→ Stored data entries

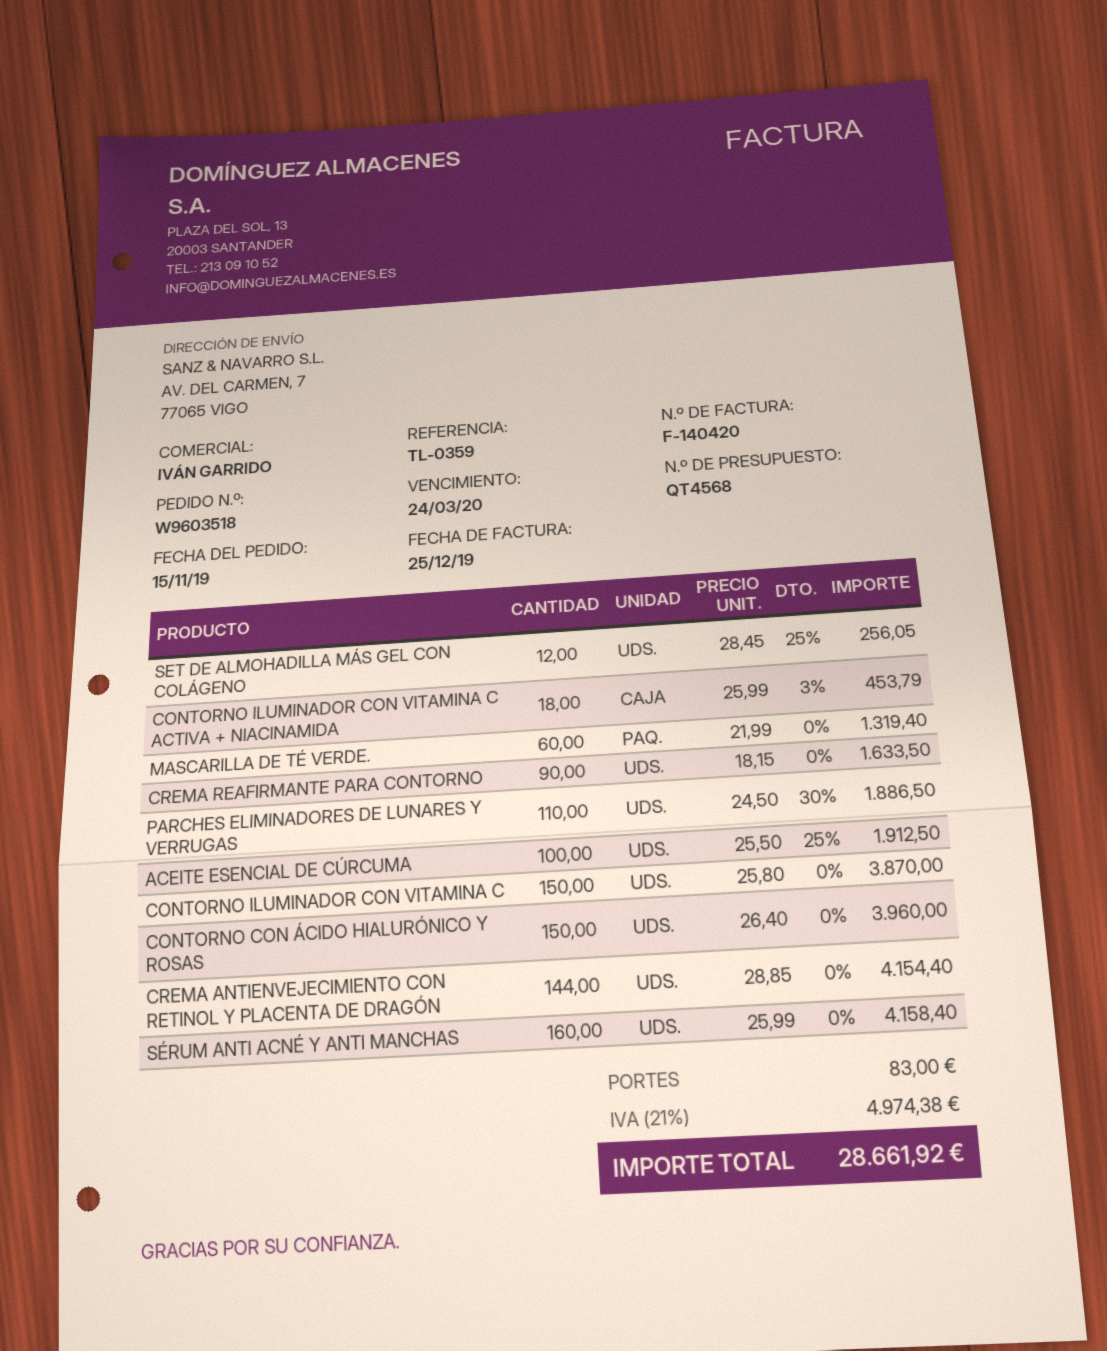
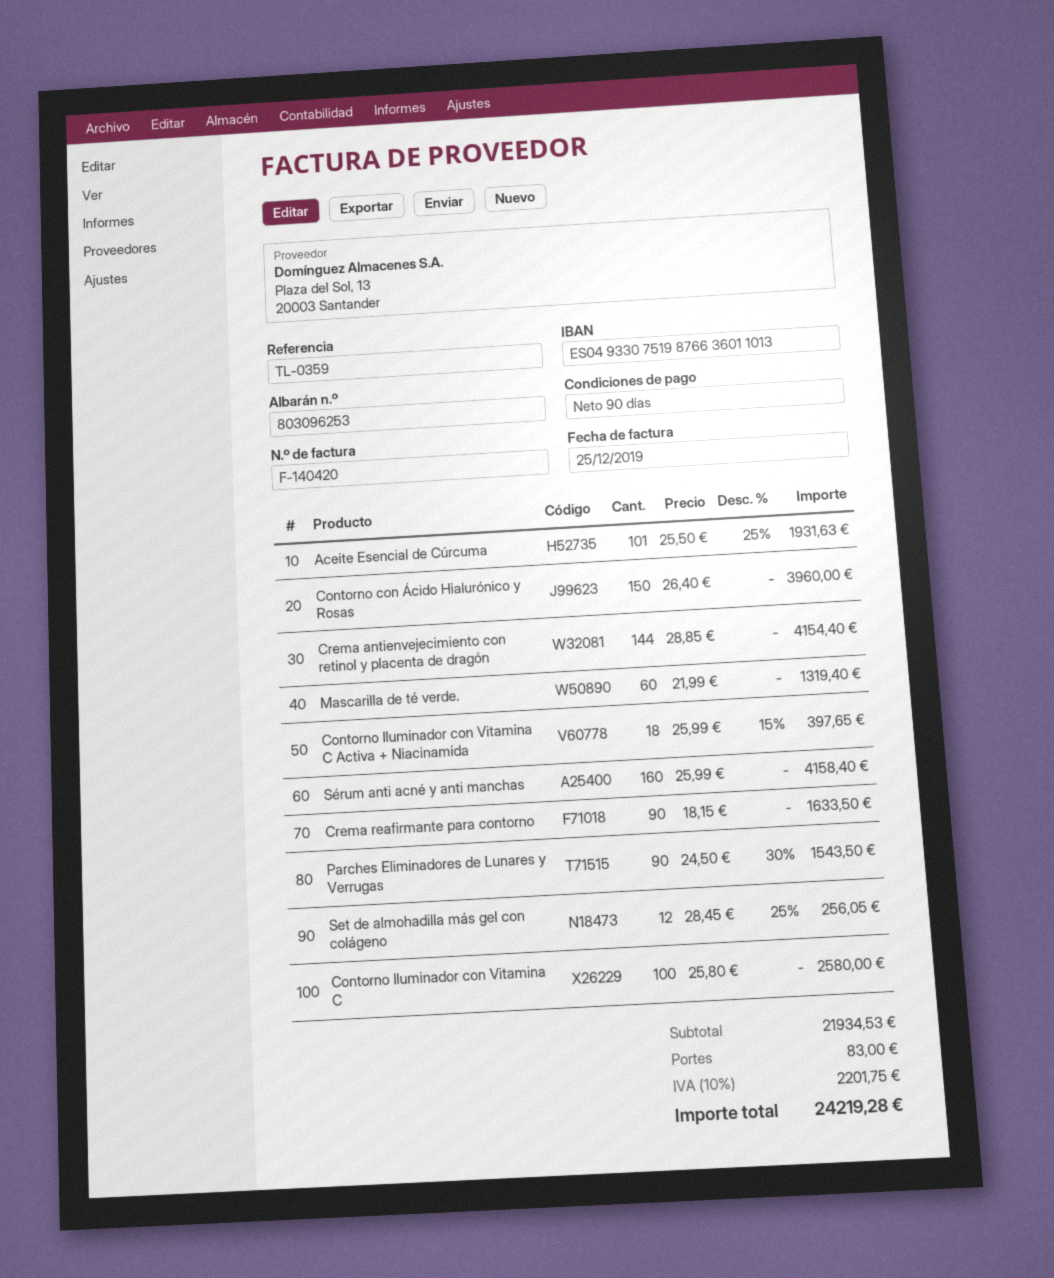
CONTORNO ILUMINADOR CON VITAMINA C ACTIVA + NIACINAMIDA: 18 x 25.99 - 3% = 453.79 -> 18 x 25.99 - 15% = 397.65
PARCHES ELIMINADORES DE LUNARES Y VERRUGAS: 110 x 24.50 - 30% = 1886.50 -> 90 x 24.50 - 30% = 1543.50
ACEITE ESENCIAL DE CÚRCUMA: 100 x 25.50 - 25% = 1912.50 -> 101 x 25.50 - 25% = 1931.63
CONTORNO ILUMINADOR CON VITAMINA C: 150 x 25.80 = 3870.00 -> 100 x 25.80 = 2580.00
tax: 21% = 4974.38 -> 10% = 2201.75
total: 28661.92 -> 24219.28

→ What you should do
Show the lines from the data above that contain the string "ILUMINADOR".

→ Answer
CONTORNO ILUMINADOR CON VITAMINA C ACTIVA + NIACINAMIDA: 18 x 25.99 - 3% = 453.79 -> 18 x 25.99 - 15% = 397.65
CONTORNO ILUMINADOR CON VITAMINA C: 150 x 25.80 = 3870.00 -> 100 x 25.80 = 2580.00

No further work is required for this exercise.